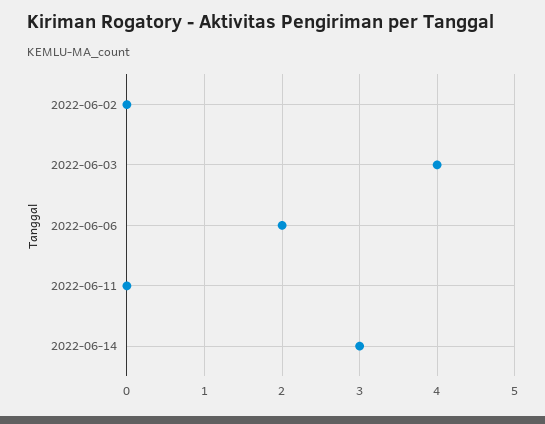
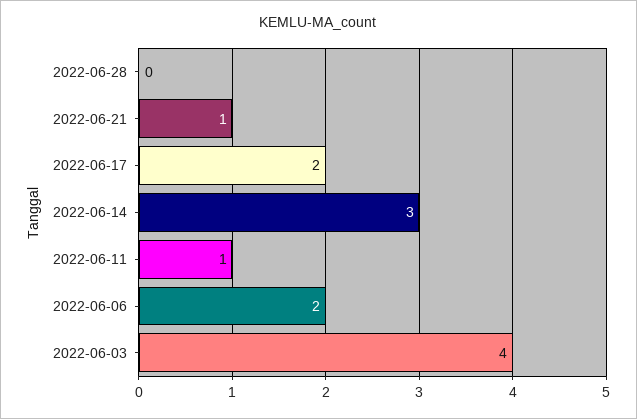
2022-06-02: 0 -> none
2022-06-11: 0 -> 1
2022-06-28: none -> 0
2022-06-21: none -> 1
2022-06-17: none -> 2

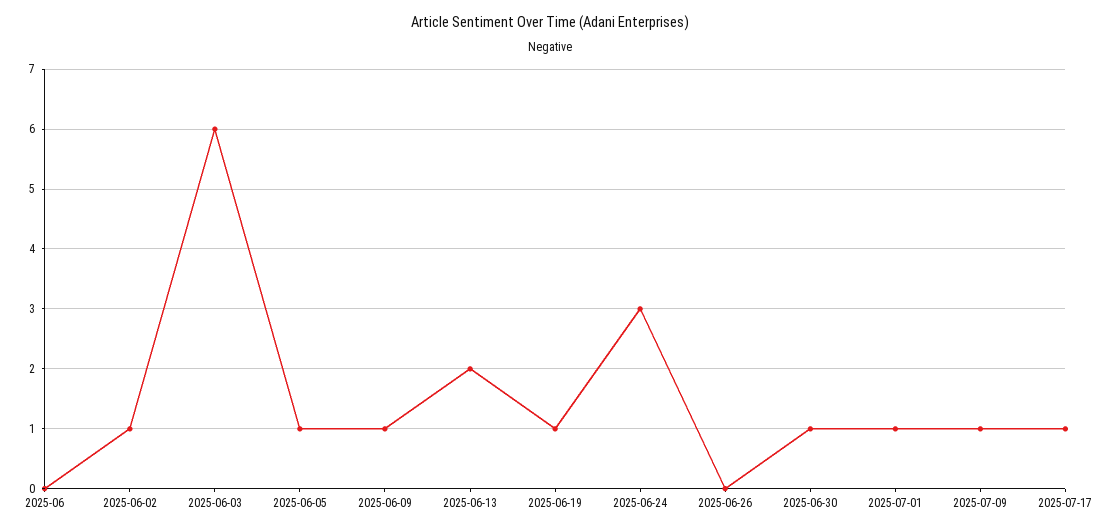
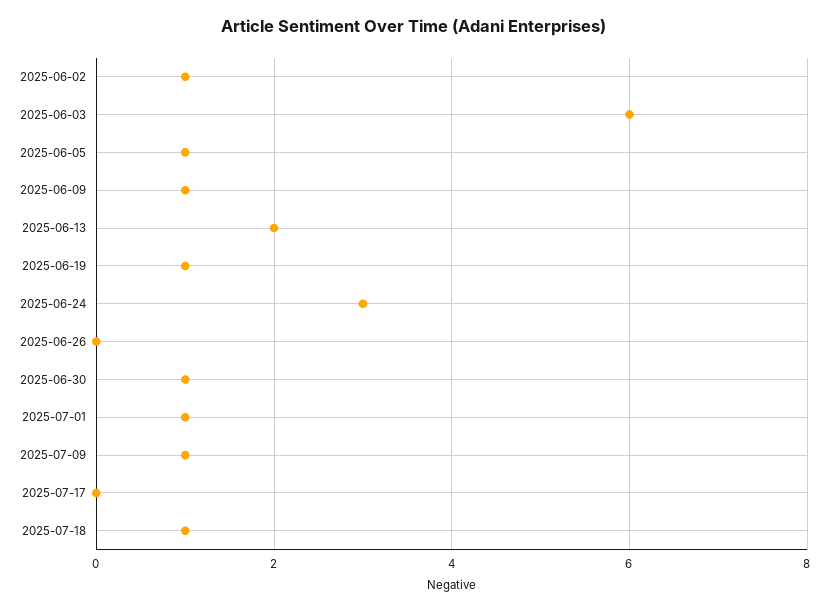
2025-06: 0 -> none
2025-07-17: 1 -> 0
2025-07-18: none -> 1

====

• [HOW TO COMPLETE THIS TASK]
Starting with the line that holds "2022-06-28: none -> 0", repeat exactly every line through the end of the material above, both ends included, without the pictures.

• [SOLUTION FOR THIS TASK]
2022-06-28: none -> 0
2022-06-21: none -> 1
2022-06-17: none -> 2

2025-06: 0 -> none
2025-07-17: 1 -> 0
2025-07-18: none -> 1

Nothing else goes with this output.